Да, это не девушка кричала – Зомбо и раньше сомневался, слишком звонкий и тонкий какой-то голосок, – а ребёнок. Горький призыв о помощи без всякой надежды на помощь. Про этот чёртов колледж знали все наши мужики, кто брал город. Там как раз на втором этаже, на кафедре гинекологии с началом СВО прописались чёрные трансплантологи. Бандеровцы со всех окрестностей свозили к ним русских детей – ловили, отнимали, крали и везли их сюда. Одни нелюди продавали другим конченым нелюдям наших детей за деньги. Понятно, что они с детишками делали, думать обо всём этом не хотелось. Чёрные трансплантологи давно, ещё до начала штурма убрались из колледжа и города, а вот дети… Что-то такое, неизвестное науке, но безусловно существующее выходило из них перед смертью. Дети переживали невообразимый ужас и муки, и атмосфера пропитывалась ими, как бинт кровью. И вот на эти страдания, словно мухи на труп, слетались инфернальные сущности, путь которым, очевидно, был открыт колдуном Волной и его приспешниками.
Именно там, на втором этаже колледжа теперь и трепыхался синий огонёк – дёрнется и погаснет, пройдёт двадцать пять секунд и снова он тут как тут. Неужели там могли оставаться дети? – задавался вопросом Зомбо. – Может ли такое быть, что там дети и им страшно, больно? Зомбо просто не мог игнорировать такой сигнал, совесть бы ему этого не позволила, он бы себе никогда ничего подобного не простил. Собравшись, пригнувшись, короткими перебежками, как учили, словно он шёл на штурм, Зомбо к разбитому, раскуроченному входу, больше напоминавшему дыру пасти, пробитую железным кулаком артиллерийского снаряда, закопчённую и ведущую в вечную полночь.

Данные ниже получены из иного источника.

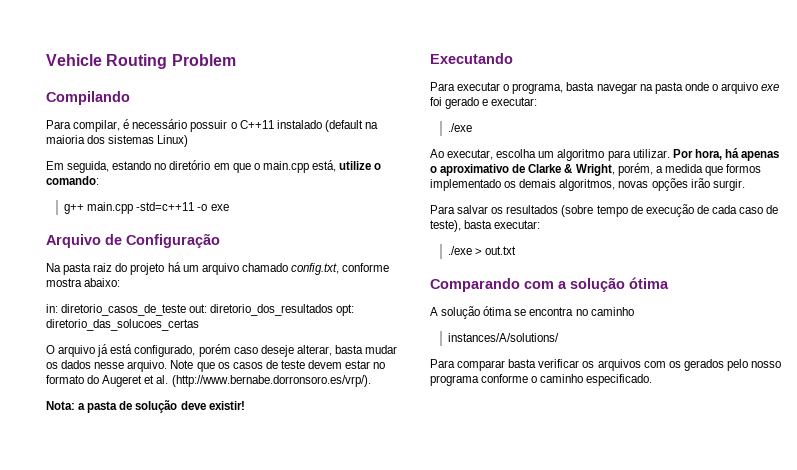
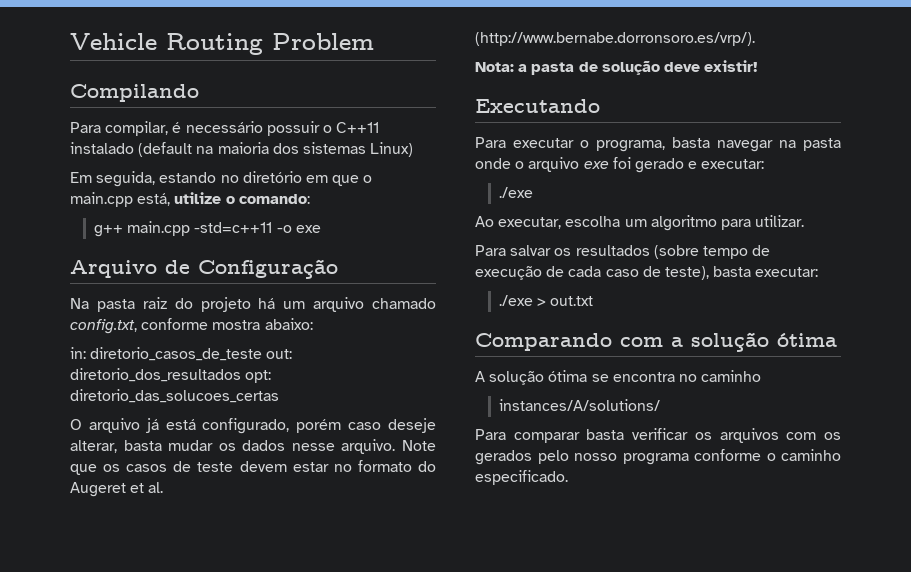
[672,148,780,161] [430,163,762,176] [430,178,745,191] Por hora, há apenas o aproximativo de Clarke & Wright, porém, a medida que formos implementado os demais algoritmos, novas opções irão surgir. -> (805, 221) none

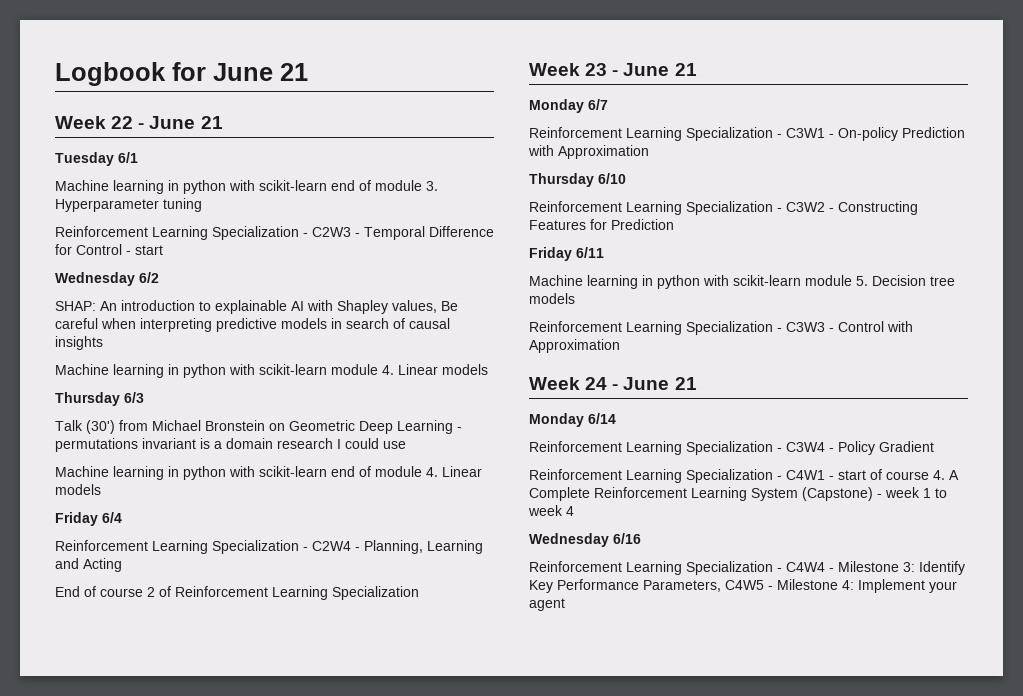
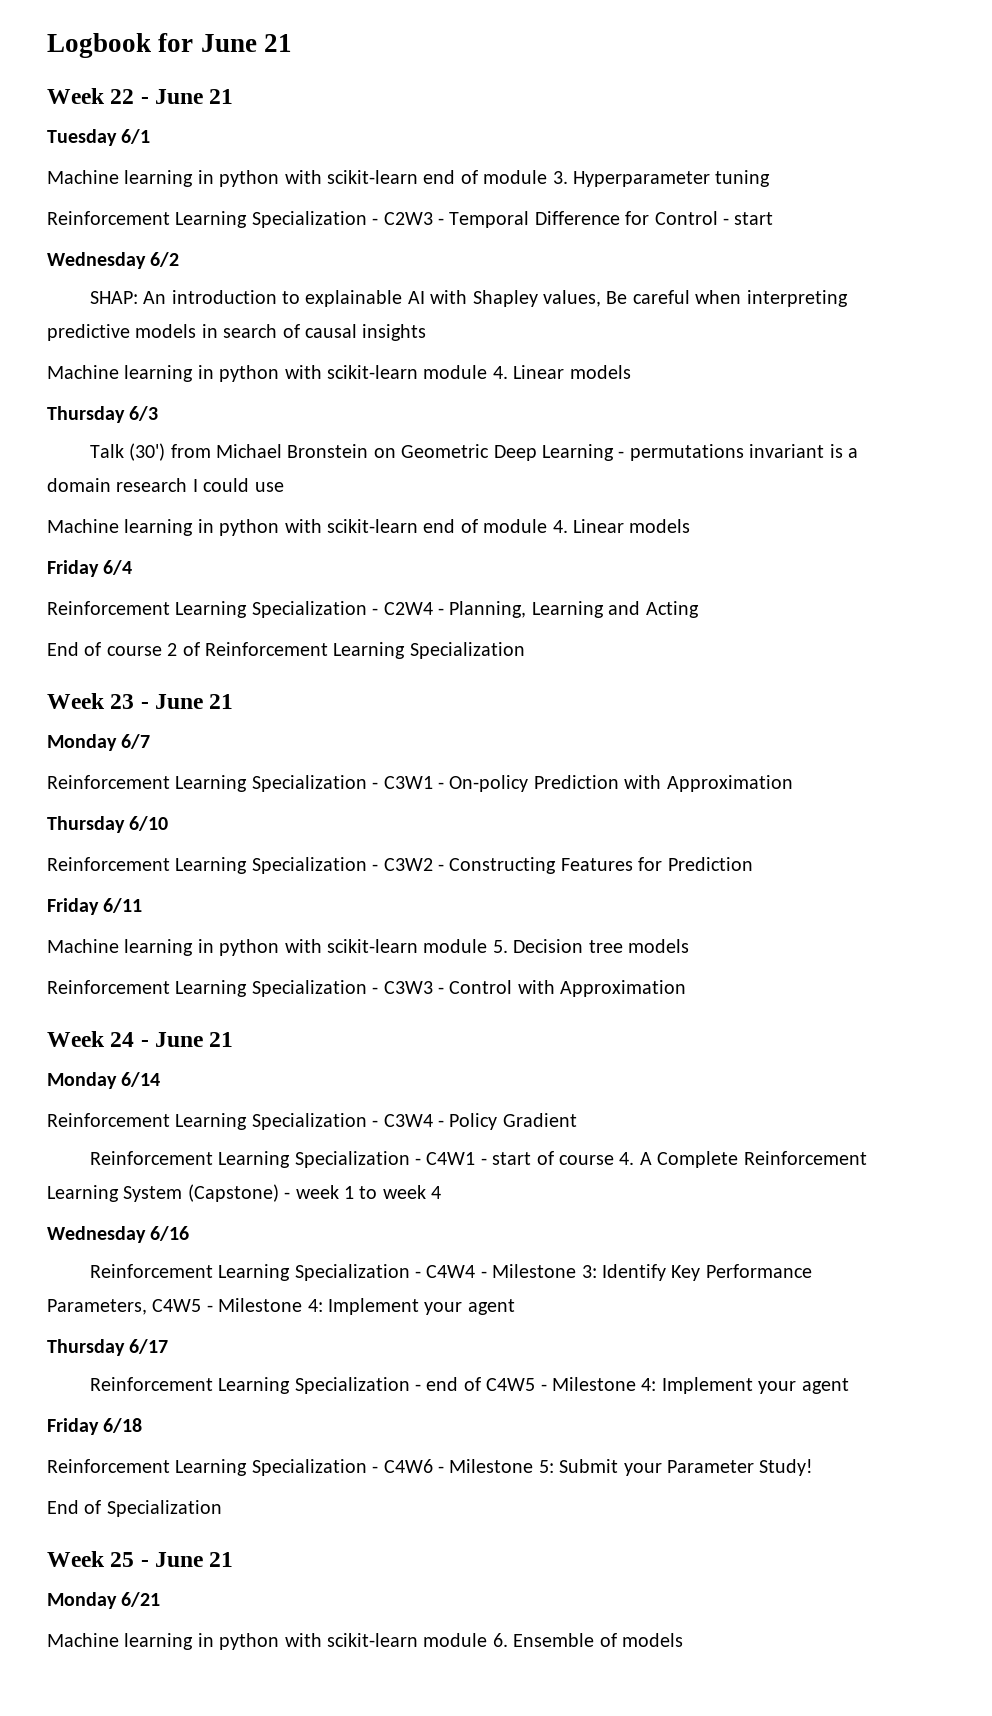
(565, 604) none -> [47,1339,169,1356] [89,1377,849,1394] [47,1418,143,1435] [47,1459,814,1476] [47,1500,222,1517] [47,1551,234,1567] [47,1592,161,1609] [47,1633,683,1650] // Thursday 6/17 // Reinforcement Learning Specialization - end of C4W5 - Milestone 4: Implement your agent // Friday 6/18 // Reinforcement Learning Specialization - C4W6 - Milestone 5: Submit your Parameter Study! // End of Specialization // Week 25 - June 21 // Monday 6/21 // Machine learning in python with scikit-learn module 6. Ensemble of models

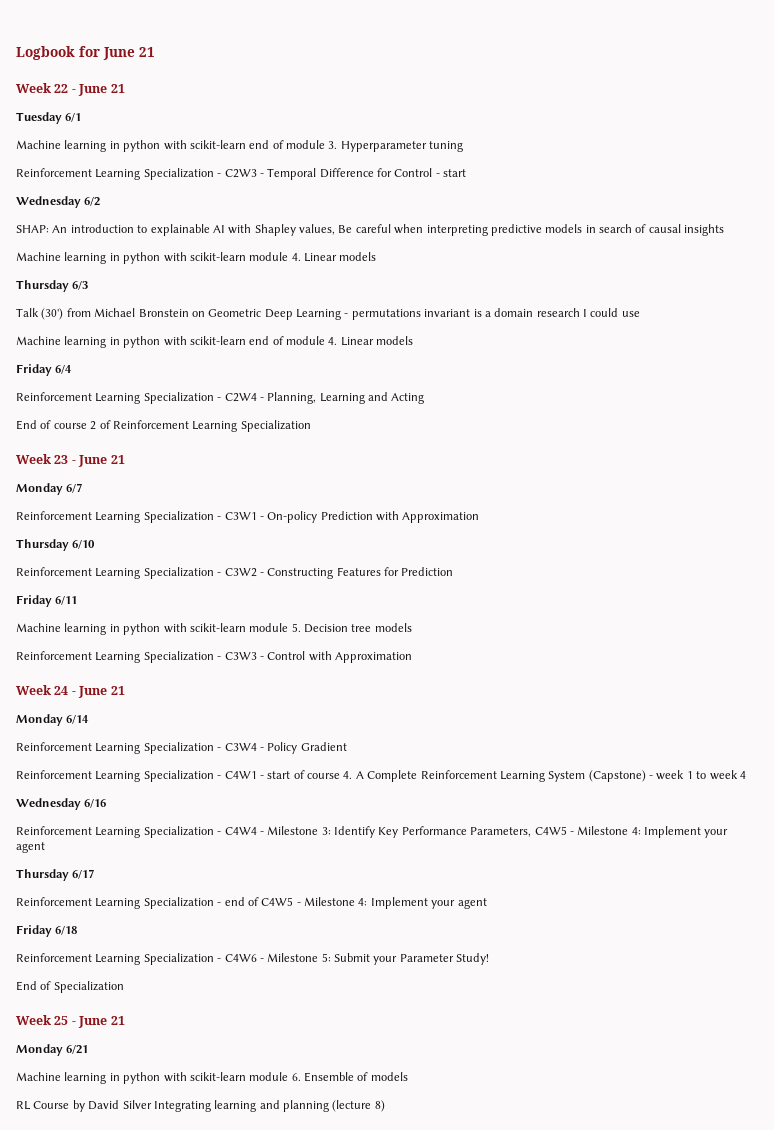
(683, 1640) none -> [16,1100,385,1112] // RL Course by David Silver Integrating learning and planning (lecture 8)

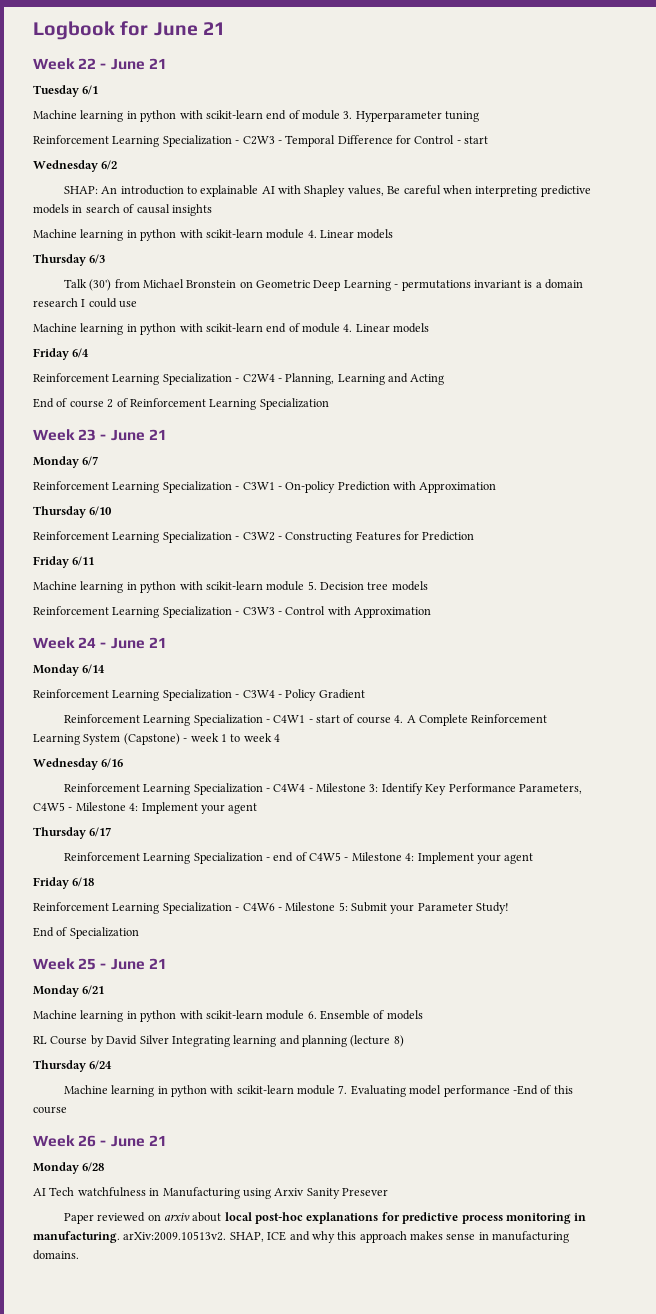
(385, 1106) none -> [33,1060,113,1072] [63,1085,573,1097] [33,1106,67,1114] [33,1135,167,1147] [33,1162,105,1174] [33,1187,388,1199] [63,1212,587,1224] [33,1231,570,1243] [33,1250,79,1260] // Thursday 6/24 // Machine learning in python with scikit-learn module 7. Evaluating model performance -End of this course // Week 26 - June 21 // Monday 6/28 // AI Tech watchfulness in Manufacturing using Arxiv Sanity Presever // Paper reviewed on arxiv about local post-hoc explanations for predictive process monitoring in manufacturing. arXiv:2009.10513v2. SHAP, ICE and why this approach makes sense in manufacturing domains.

Стоило Зомбо оказаться внутри колледжа, как крики смолкли. Зомбо старался не шуметь, хотя понимал, что, наверняка, о том, что он здесь уже знали и ждали его. Наступившая тишина настораживала его больше, чем крики. Но как тут идти тихо, когда стены давят тишиной, а под подошвами ботинок хрустит кирпич и стекло. Чем дальше от входа он шёл, тем темнее становилось, вскоре он уже ничего не мог различить – ни по бокам, ни под ногами. Как он этого не хотел, но пришлось включить фонарь, прикреплённый на ствол автомата, чем недвусмысленно обозначил своё присутствие. Теперь играть в прятки не имело никакого смысла. Добравшись до лестницы на второй этаж, Зомбо перешёл на форсажный режим – как мог быстро взлетел по ступеням, преодолев два лестничных пролёта, и дальше бегом, туда, откуда его просили о помощи. Зомбо действовал больше интуитивно, чем осмысленно, а может быть, его вели, но он не заблудился в коридорах колледжа, а попал именно туда, куда и хотел, или – куда кто-то хотел, чтобы он попал.
Зомбо стоял в дверях большого, странно пустого, голого, голодного до гостей зала. Луч его фонаря, пробежав по плиткам пола до противоположного конца, выхватил из тьмы будто висящее в воздухе необыкновенно большое белое лицо грудного ребёнка. Вспышка – синяя, яркая, короткая. Глаза Зомбо на мгновение ослепли, а когда зрение вернулось, он увидел, что это за младенчик. Огонь вспыхнул и погас, а затухающее свечение осталось, и это свечение шло изнутри жирной личинки – туловища, на плоском конце которого, обращённого на Зомбо, светилось подобие детского личика. Обман зрения, мимикрия хищника. Такими эффектами многие насекомые обозначали свой вид: маскировались под детали окружающей среды, приманивали к себе добычу, предупреждали о опасности. Паук Крестовик и другие его собратья, похожие на листья, капли росы, лепестки цветов; бабочка Мёртвая Голова; мухи, маскирующиеся под ос. Вот и Зомбо встретился с чем-то подобным, пользующимся биологическим гримом, но только из другого мира. Тело личинки с рисунком лица младенца удерживалось в воздухе восемью изогнутыми галочками, серыми лапками саранчи – по четыре с каждой стороны тельца, – опорой для которых служили кисти человеческих рук.